Required action: Counting task for the data below: how many lines hold the word "blue"? Answer with the number only.

==== Material to process ====

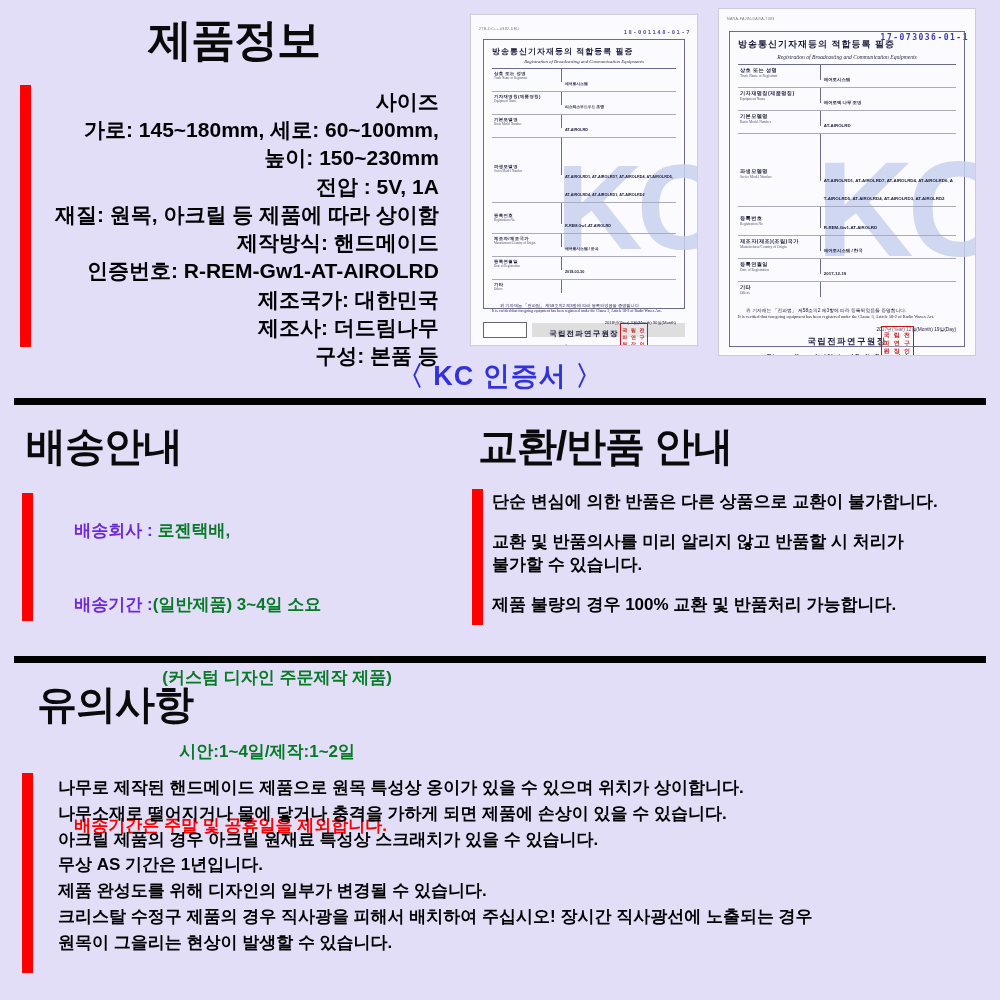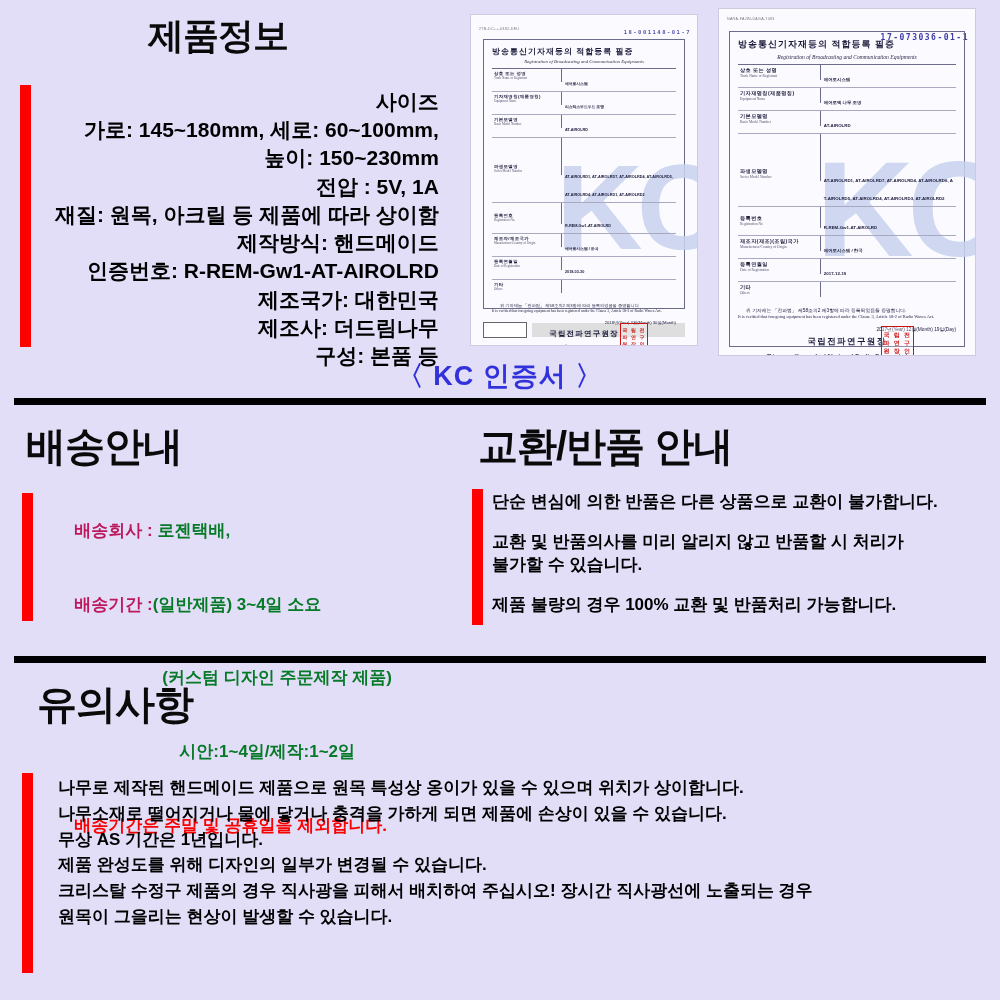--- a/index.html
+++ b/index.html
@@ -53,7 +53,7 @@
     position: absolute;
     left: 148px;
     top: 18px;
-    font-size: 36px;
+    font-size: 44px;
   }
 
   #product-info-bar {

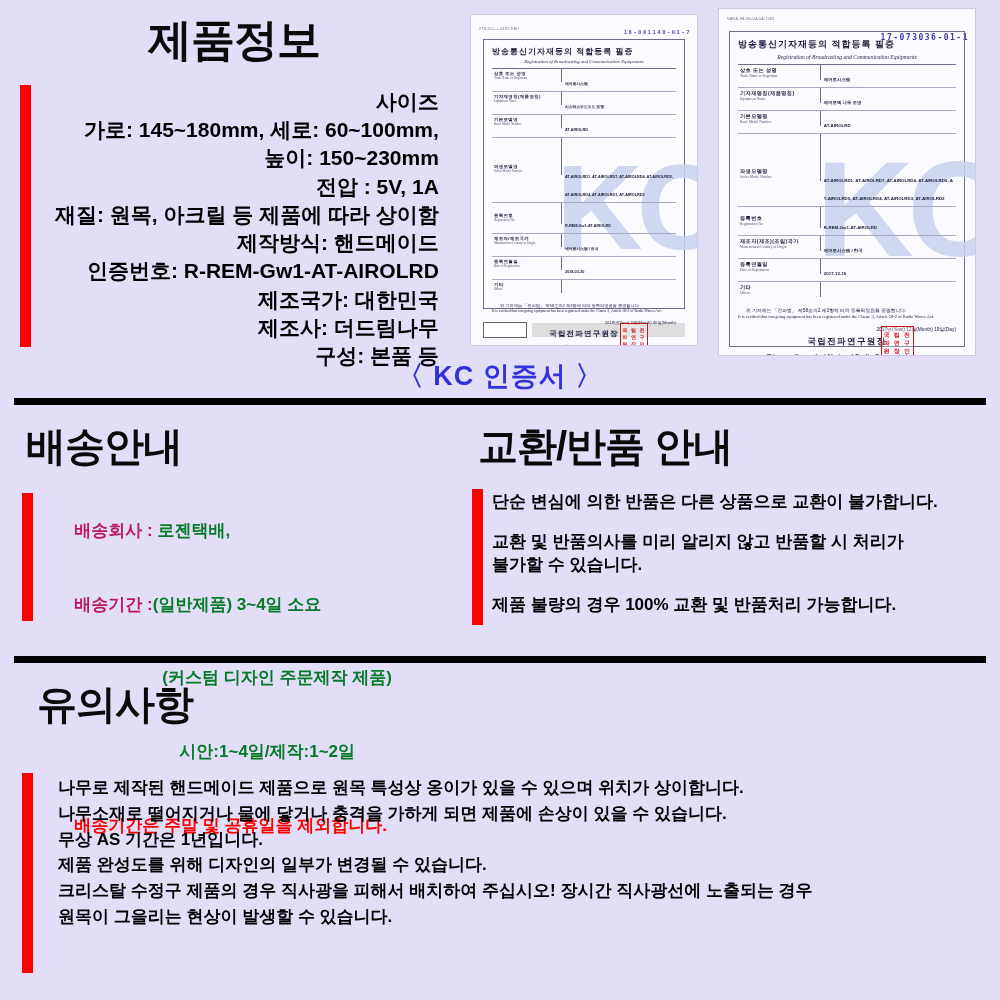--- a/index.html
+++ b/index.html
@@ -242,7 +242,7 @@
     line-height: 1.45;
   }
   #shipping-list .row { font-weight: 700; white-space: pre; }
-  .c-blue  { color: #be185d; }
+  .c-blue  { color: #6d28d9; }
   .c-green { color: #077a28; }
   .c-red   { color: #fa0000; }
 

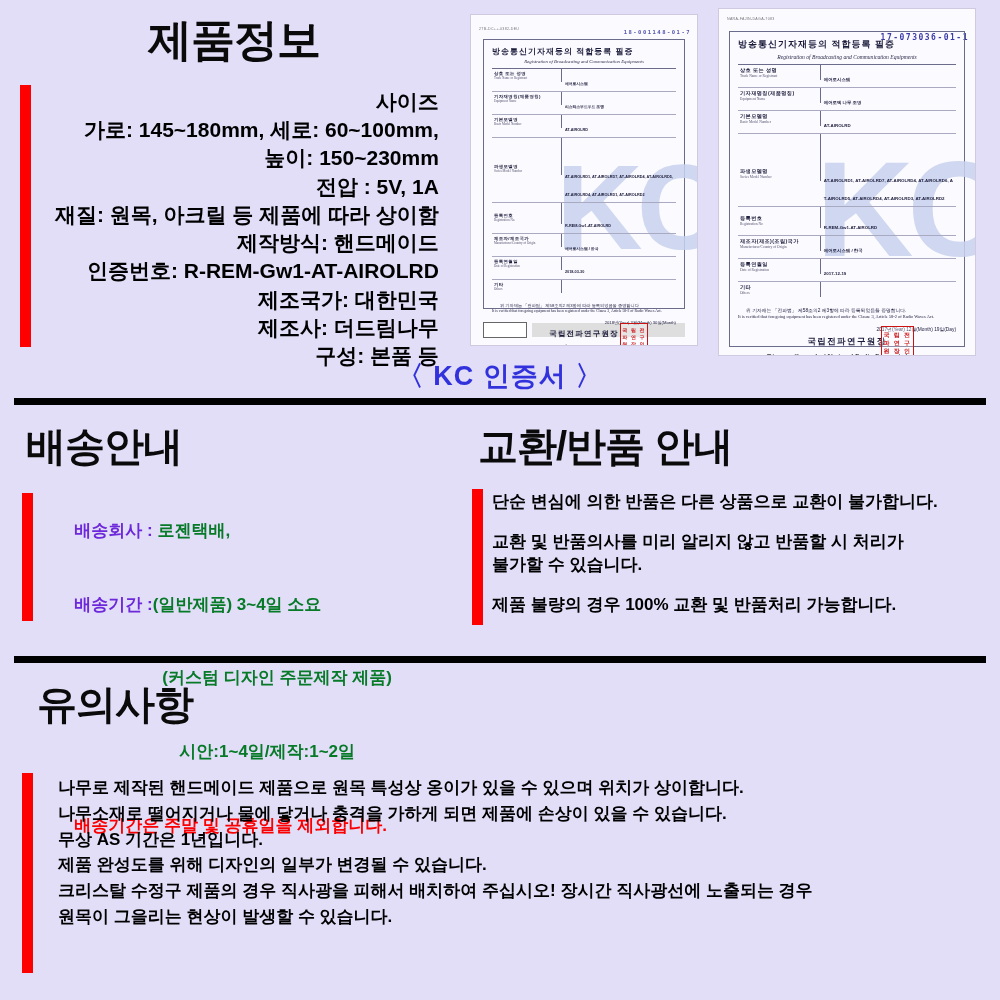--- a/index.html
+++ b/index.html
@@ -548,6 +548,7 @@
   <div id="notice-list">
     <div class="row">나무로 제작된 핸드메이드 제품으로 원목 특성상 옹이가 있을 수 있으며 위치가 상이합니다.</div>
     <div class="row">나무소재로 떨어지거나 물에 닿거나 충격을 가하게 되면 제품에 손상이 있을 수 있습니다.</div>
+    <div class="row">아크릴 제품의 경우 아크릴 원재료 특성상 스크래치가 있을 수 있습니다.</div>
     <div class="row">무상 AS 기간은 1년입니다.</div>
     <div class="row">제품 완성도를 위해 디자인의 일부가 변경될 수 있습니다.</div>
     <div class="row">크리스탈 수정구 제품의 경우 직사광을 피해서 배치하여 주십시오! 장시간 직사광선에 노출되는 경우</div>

====

Expected answer: 2